Gấc [IPA ɣək̚˧˦] (Momordica cochinchinensis) is a type of perennial melon grown throughout Southeast Asian countries and Northeastern Australia. Gấc is notable for its vivid orange-reddish color resulting from its rich content of beta-carotene and lycopene.


As gấc originated in Vietnam, it is commonly called by its Vietnamese name (gấc, pronounced [ɣək˦˥]). The fruit may also be called trái gấc or quả gấc as trái or quả means 'fruit' in Vietnamese. Additional English common names include Chinese bitter-cucumber, giant spine gourd, and sweet gourd.[1]

The species name cochinchinensis derives from the Cochinchina region in the southern part of Vietnam, although it is grown and consumed in many parts of the world.[2]


Sprengel found that the plant belonged to the Linnean genus Momordica and changed its name in 1826.[3]


Gấc grows as dioecious vines, meaning its male and female flowers are on separate plants, producing flowers typically 5–10 centimetres (2–4 in) in length. Its vines can extend to 20 metres (70 ft) long, and its flowers blooms once a year, single or in bundle, around two to three months after the vines are planted. In one season, a plant can produce from 30 to 60 fruits.[4]


Gac fruit, Philippines
Gac fruit

Typically, gấc fruits are round or oblong, about 13 centimetres (5 in) in length and 10 centimetres (4 in) in diameter, covered with small spines on the exocarp. Upon ripening, gấc gradually changes colors, from green to yellow, orange and finally red when it can be harvested. At this time, the fruit is hard, but turns soft quickly, creating a challenge for storage and transportation.[4]

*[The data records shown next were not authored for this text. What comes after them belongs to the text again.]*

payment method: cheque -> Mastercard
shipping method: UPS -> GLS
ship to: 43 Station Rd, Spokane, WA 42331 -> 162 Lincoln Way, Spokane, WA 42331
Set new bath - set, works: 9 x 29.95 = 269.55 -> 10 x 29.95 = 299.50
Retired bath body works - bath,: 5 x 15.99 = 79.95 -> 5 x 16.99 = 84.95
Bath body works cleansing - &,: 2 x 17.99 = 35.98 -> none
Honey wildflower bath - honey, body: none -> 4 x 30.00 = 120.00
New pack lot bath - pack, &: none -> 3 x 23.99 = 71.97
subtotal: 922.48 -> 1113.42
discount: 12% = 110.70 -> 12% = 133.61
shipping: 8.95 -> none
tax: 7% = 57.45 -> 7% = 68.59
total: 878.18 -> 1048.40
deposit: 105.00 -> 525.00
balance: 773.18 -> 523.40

Gấc fruit has a mild taste and dense flesh (mesocarp). The inside of a gấc fruit comprises two parts: fruit (yellow) and seed membrane (red color). Larger fruits have a higher percentage of edible aril than smaller fruits.[5]

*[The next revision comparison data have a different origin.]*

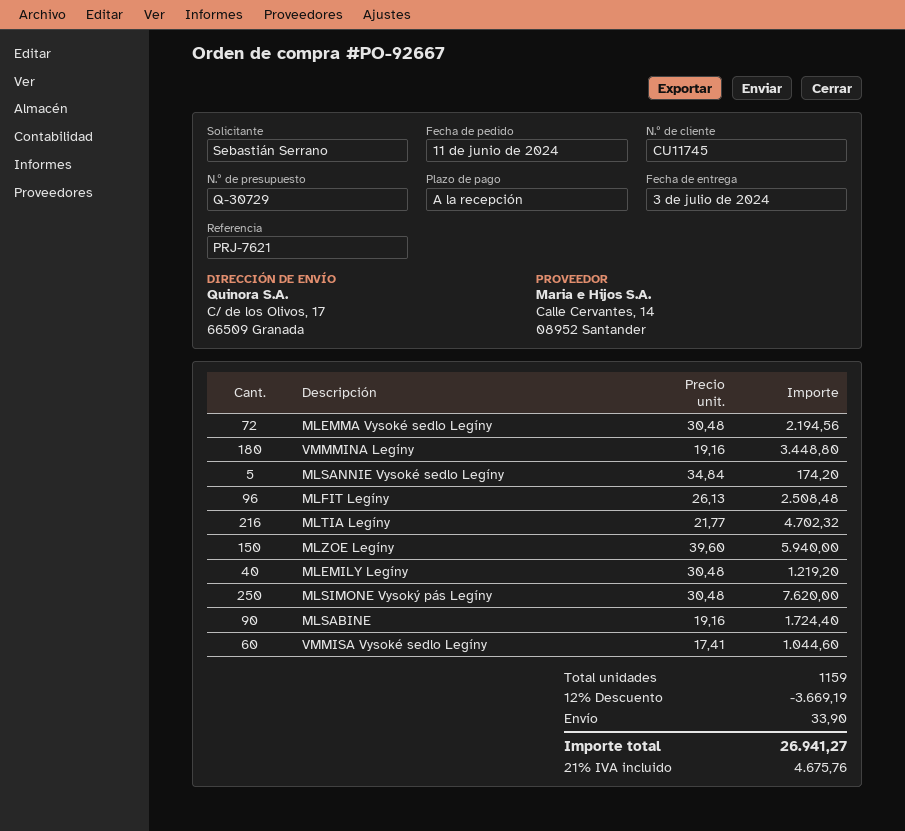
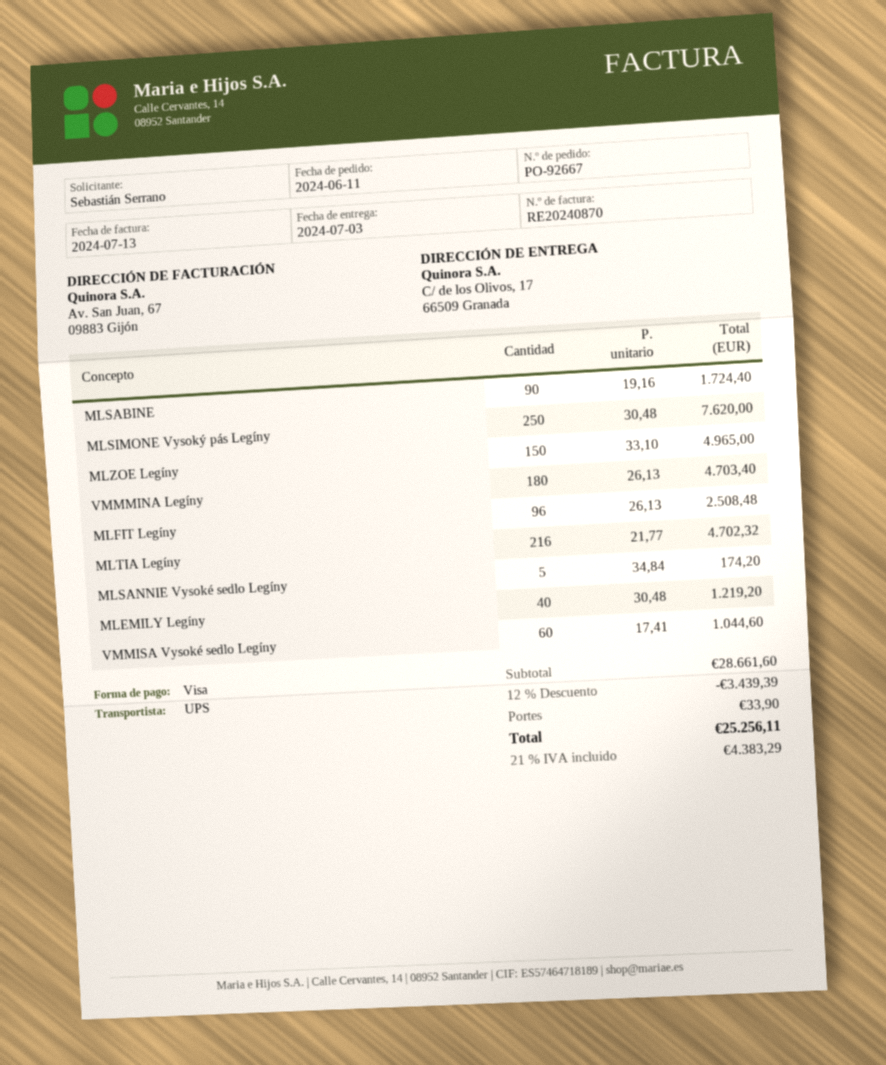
MLEMMA Vysoké sedlo Legíny: 72 x 30.48 = 2194.56 -> none
VMMMINA Legíny: 180 x 19.16 = 3448.80 -> 180 x 26.13 = 4703.40
MLZOE Legíny: 150 x 39.60 = 5940.00 -> 150 x 33.10 = 4965.00
discount: 12% = 3669.19 -> 12% = 3439.39
tax: 21% = 4675.76 -> 21% = 4383.29
total: 26941.27 -> 25256.11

Breeding and cultivation[edit]

As gac plant is dioecious, both male and female plants are needed; hence, farmers must have at least one corresponding male plant growing in or around the gardens for the fruit-bearing female plants to be pollinated. When grown from seed, the ratio of male to female plants is unpredictable.[5]

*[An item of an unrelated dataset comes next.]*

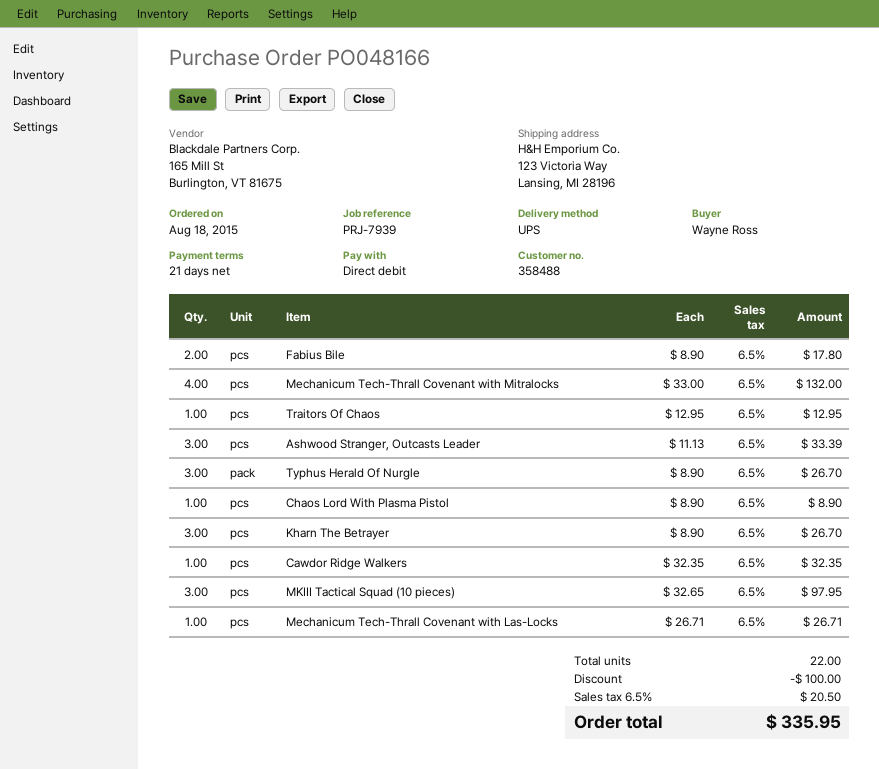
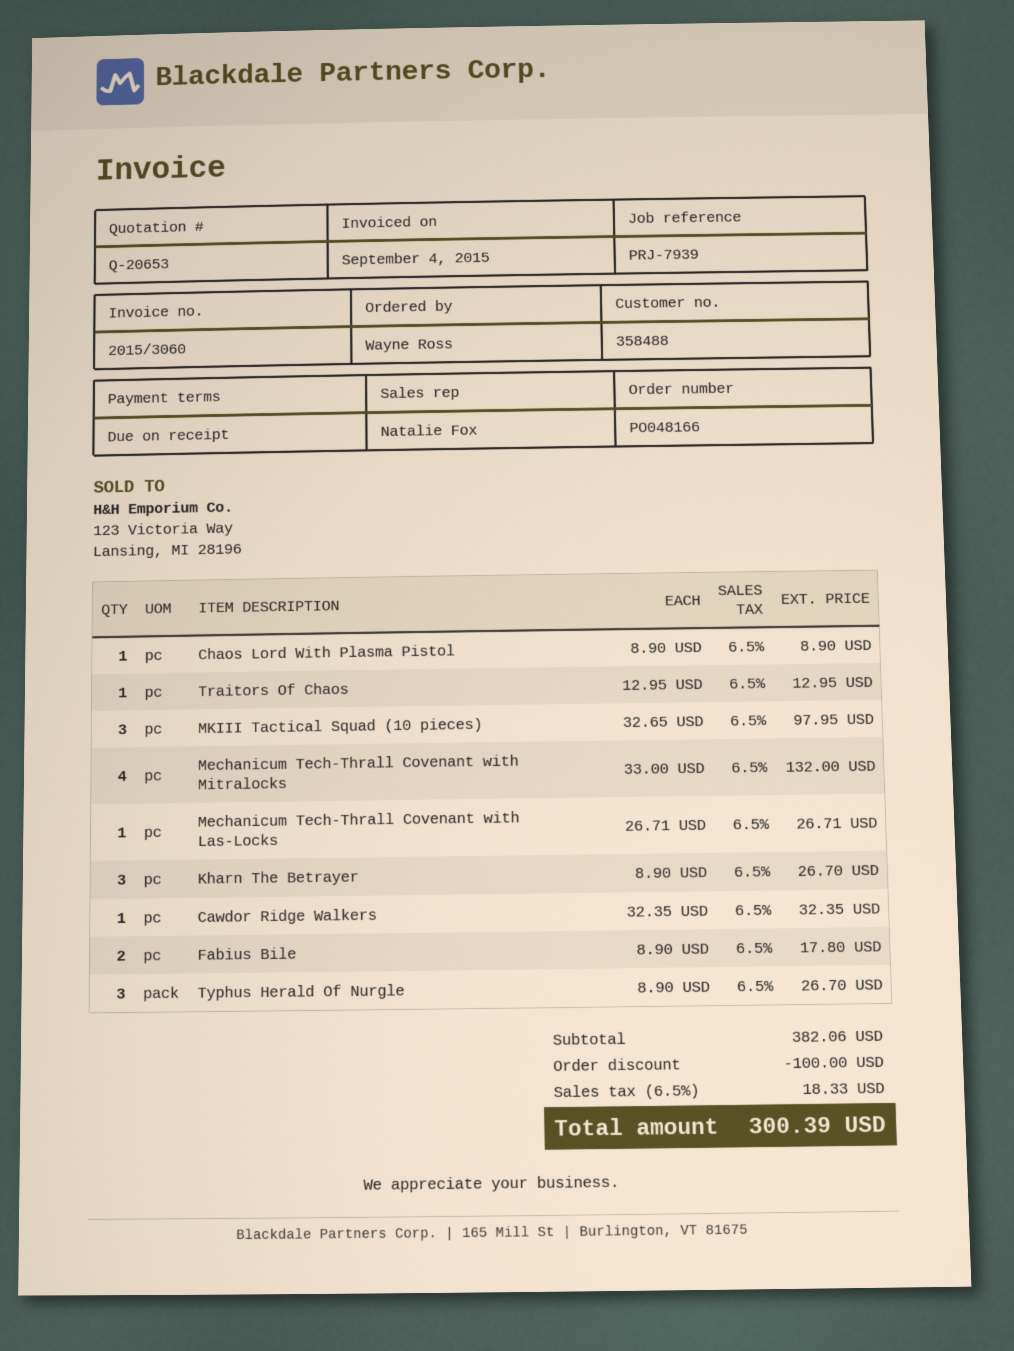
payment terms: 21 days -> on receipt
Ashwood Stranger, Outcasts Leader: 3 x 11.13 = 33.39 -> none
tax: 6.5% = 20.50 -> 6.5% = 18.33
total: 335.95 -> 300.39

Pollination may be facilitated by insects, but hand pollination allows for better fruit yield. An alternative method is to graft female material onto the main shoot of a male plant.[6]

For maximum insect-aided pollination, the recommended ratio is about 1 male for every 10 female plants.[5] If propagating from vines, farmers make diagonal cut (around 15–20 centimetres (6–8 in) long and 3–6 millimetres (0.1–0.2 in) wide), then root the tubers in water or well-aerated, moist potting media before planting.[5]

Apart from Southeast Asian countries where the fruits are native, gac can be grown in sub-tropical climate regions.[1] Cool temperatures inhibit growth.[5]


A plate of Xôi gấc

Gấc has been commonly used in its native countries, mainly as food and traditional medicine. Its use as medicine has been dated back to over 1200 years ago in China and Vietnam.[7] Gấc seeds, known as biē (meaning 'wooden turtle seed'), are used for a variety of internal and topical purposes in traditional medicine.[8]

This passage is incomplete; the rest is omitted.